Moshe Patel, head of the Israeli Missile Defense Organization, noted that the Arrow system entered service with the Israel Air Force two decades ago in the year 2000. Describing the midnight test as “very important,” he said that “during those 20 years, the Arrow 2 system and interceptors made huge upgrades. I can say at least give major upgrades. So we are very, very proud of [its] success.”

According to Patel, “this kind of interceptor could really face current and future threats that can threaten the State of Israel.”

Iran is developing a series of ballistic and cruise missiles that place the Jewish state within reach, while actively seeking to export guided missiles to Hezbollah in Lebanon. According to media reports, Iran has also attempted to install missiles in Syria and Iraq to threaten Israel.

Commander of the U.S. European Command Gen. Curtis M. Scaparrotti tours the Arrow missile-defense system headquarters in Palmahim, accompanied by Israel Defense Forces’ Chief of Staff Lt. Gen. Gadi Eizenkot and Air Defense Commander Brig. Gen. Zvika Haimovich on March 7, 2017. Photo by Matty Stern/U.S. Embassy.

Patel said that in recent years, the IMDO had been focused, “together with our [American] colleagues from the MDA, on conducting flight tests of the Arrow 3 interceptor,” which launches into space and turns into a maneuverable space vehicle that collides into ballistic missiles before they can re-enter Earth’s atmosphere.

In 2019, three Arrow 3 interceptions were completed successfully in Alaska, said Patel, describing it as a “huge achievement.”

However, he stressed, “we didn’t stop during this time to develop and upgrade the Arrow 2 system. Even with this kind of age, we upgraded the system with algorithmic improvements, especially built [to deal] with a future and developing threats. It’s not just the interceptor—it’s all the supporting system, the detection sources, the command and command capabilities that need to support the Arrow 2 system together with Arrow 3.”

The combination of Arrow 2 and 3 “can give a robust capability for our missile defenses against long-range threats,” he added.

The presence of air-force officers who worked shoulder to shoulder with engineers from defense industries in the trial meant that there was a high degree of confidence in operating the system against future threats, said Patel.

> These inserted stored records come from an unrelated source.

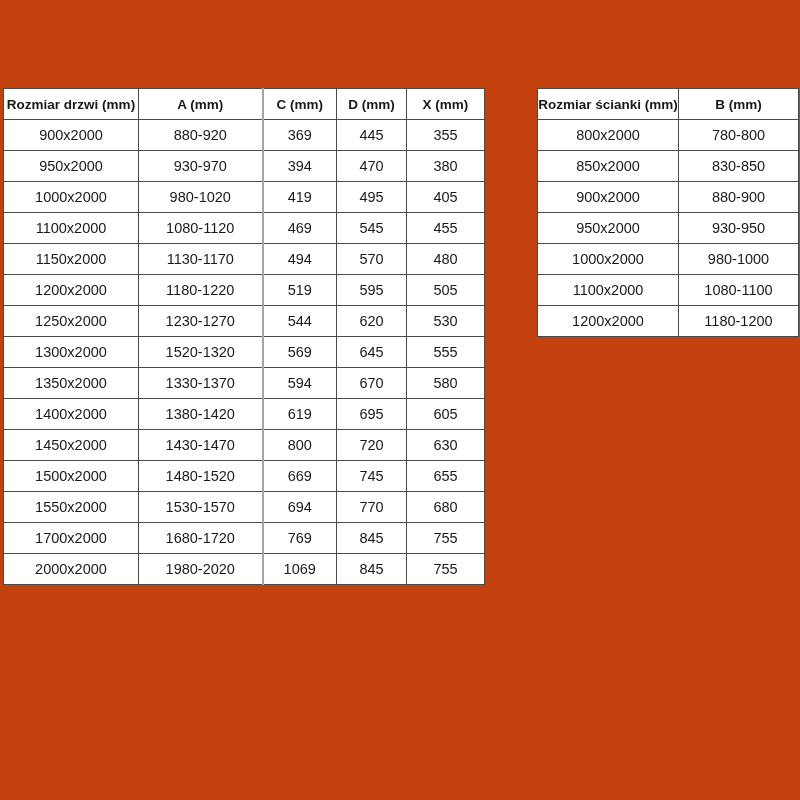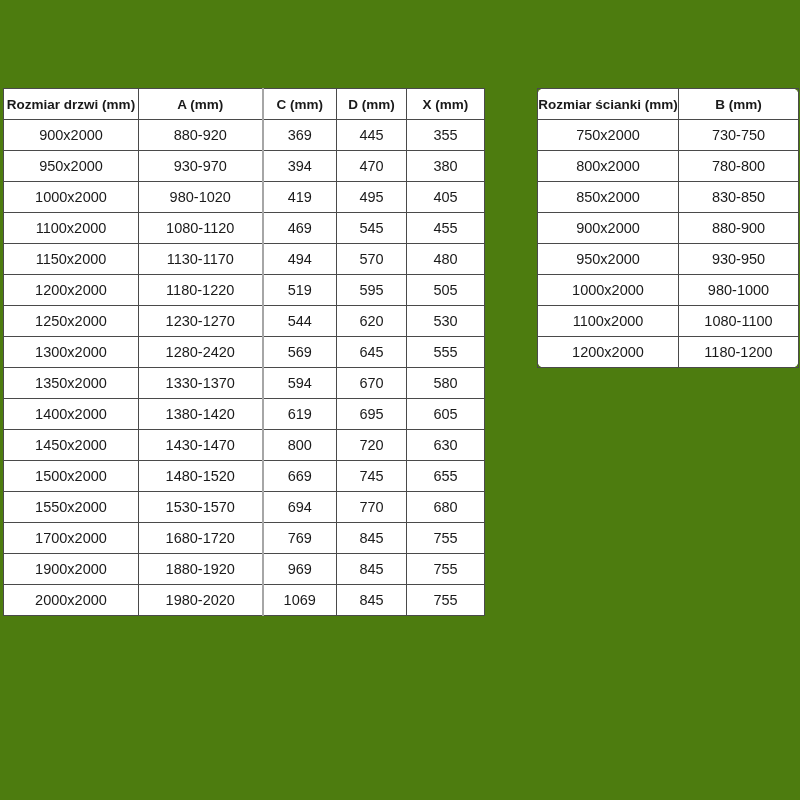--- a/index.html
+++ b/index.html
@@ -11,7 +11,7 @@
     position: relative;
     width: 800px;
     height: 800px;
-    background: #4d7c0f;
+    background: #c2410c;
     font-family: "Liberation Sans", sans-serif;
     overflow: hidden;
   }

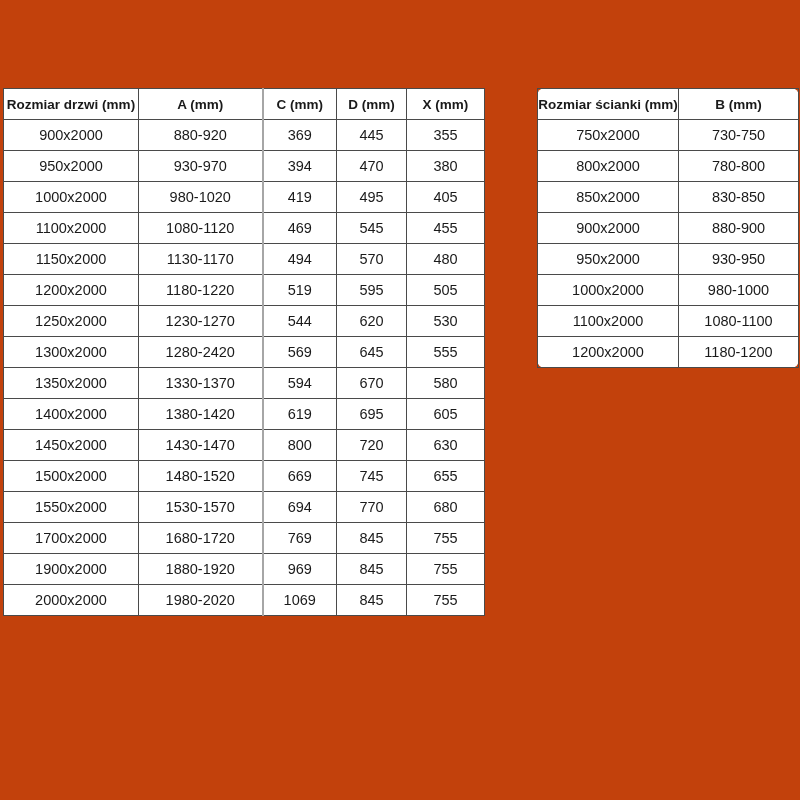--- a/index.html
+++ b/index.html
@@ -23,7 +23,7 @@
     background: #ffffff;
   }
   table.t-doors { left: 3px;   width: 481px; }
-  table.t-walls { left: 537px; width: 261px; border-radius: 8px; }
+  table.t-walls { left: 537px; width: 261px; }
 
   .size-table th,
   .size-table td {

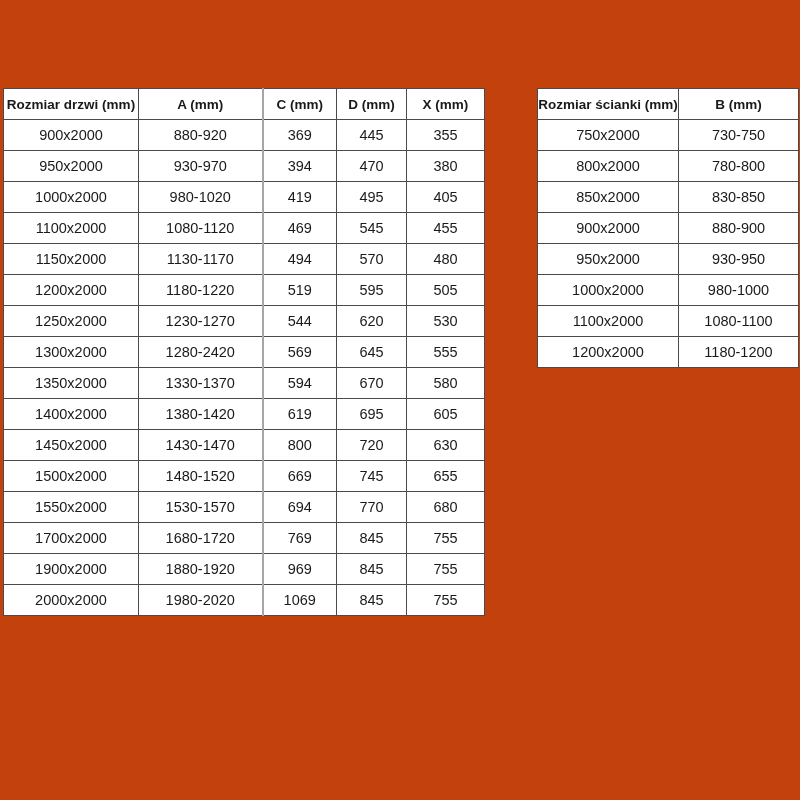--- a/index.html
+++ b/index.html
@@ -211,10 +211,6 @@
       </thead>
       <tbody>
         <tr>
-          <td>750x2000</td>
-          <td>730-750</td>
-        </tr>
-        <tr>
           <td>800x2000</td>
           <td>780-800</td>
         </tr>

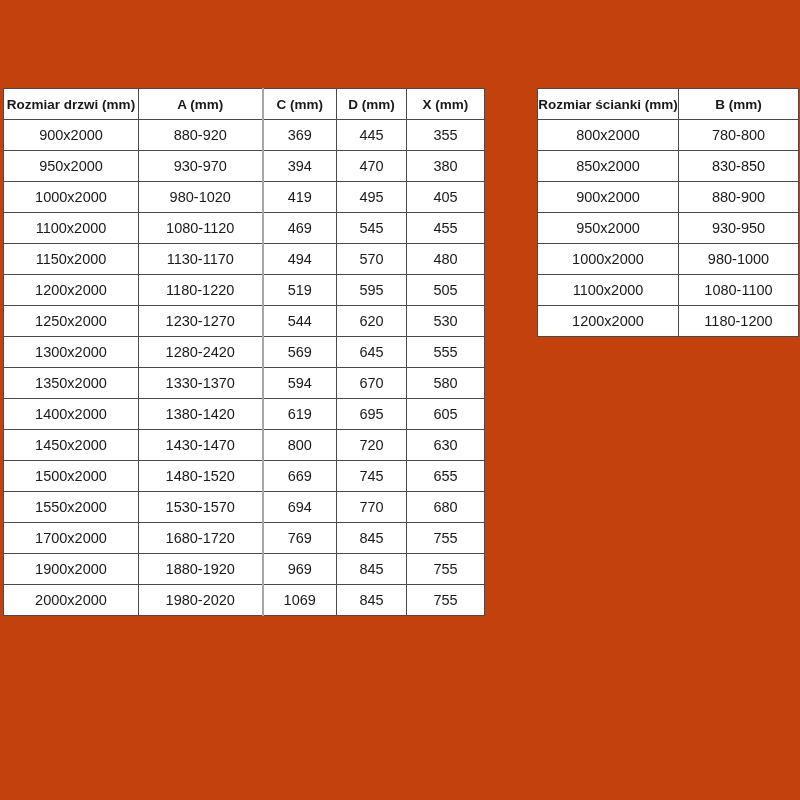--- a/index.html
+++ b/index.html
@@ -134,7 +134,7 @@
         </tr>
         <tr>
           <td>1300x2000</td>
-          <td>1280-2420</td>
+          <td>1520-1320</td>
           <td>569</td>
           <td>645</td>
           <td>555</td>

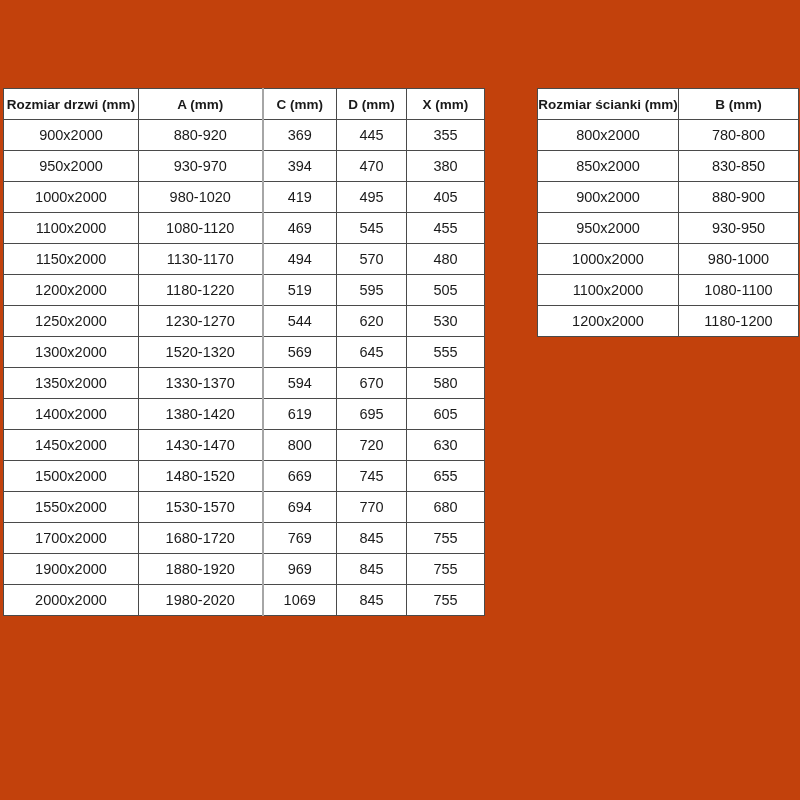--- a/index.html
+++ b/index.html
@@ -182,13 +182,6 @@
           <td>755</td>
         </tr>
         <tr>
-          <td>1900x2000</td>
-          <td>1880-1920</td>
-          <td>969</td>
-          <td>845</td>
-          <td>755</td>
-        </tr>
-        <tr>
           <td>2000x2000</td>
           <td>1980-2020</td>
           <td>1069</td>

Other defense systems that intercept threats at lower altitudes also took part in the trial, including radars from Iron Dome, and Patriot air-defense batteries. “All of these systems were operated by IAF officers,” he said. “We also have the ability to see new versions of our lower-tier systems that were operated by our engineers.”

U.S. representatives present at the launch

IAI executive president Boaz Levi described the flight test as “perfect,” reporting that a target missile was fired from the Mediterranean Sea at Israel, “and the system was ready against this threat.”

“The radar acquired the target and tracked it. It delivered the data to the ballistic-missile defense combat system, which launched the interceptor at the right moment. The trajectory was perfect. The interceptor acquired the target with its own sensor; the warhead fused with the threat and destroyed it. Everything worked according to plan,” said Levi.

He added that young IAF officers shared the same age as the Arrow 2 interceptor—a fact that “demonstrates the technological capability of the system against current threats in the Middle East.”

American representatives of the Missile Defense Agency in Israel were also present at the launch, while other American defense officials followed it via a live, classified broadcast to Washington and Alabama, where the Arrow program office is located.

In a statement, the Israeli Defense Ministry said the “Arrow 2 system successfully engaged a Sparrow target missile, which simulates a long-range surface-to-surface missile. The campaign was conducted in accordance to the defense establishment’s plans.”

The ministry added that “the joint Israeli-American test reflects the partnership and friendship between the two countries, as well as the deep commitment of the United States to the safety of the citizens of Israel. We will continue to work together to strengthen the capabilities of the defense establishment in the air, land and sea, as well as in cyberspace.”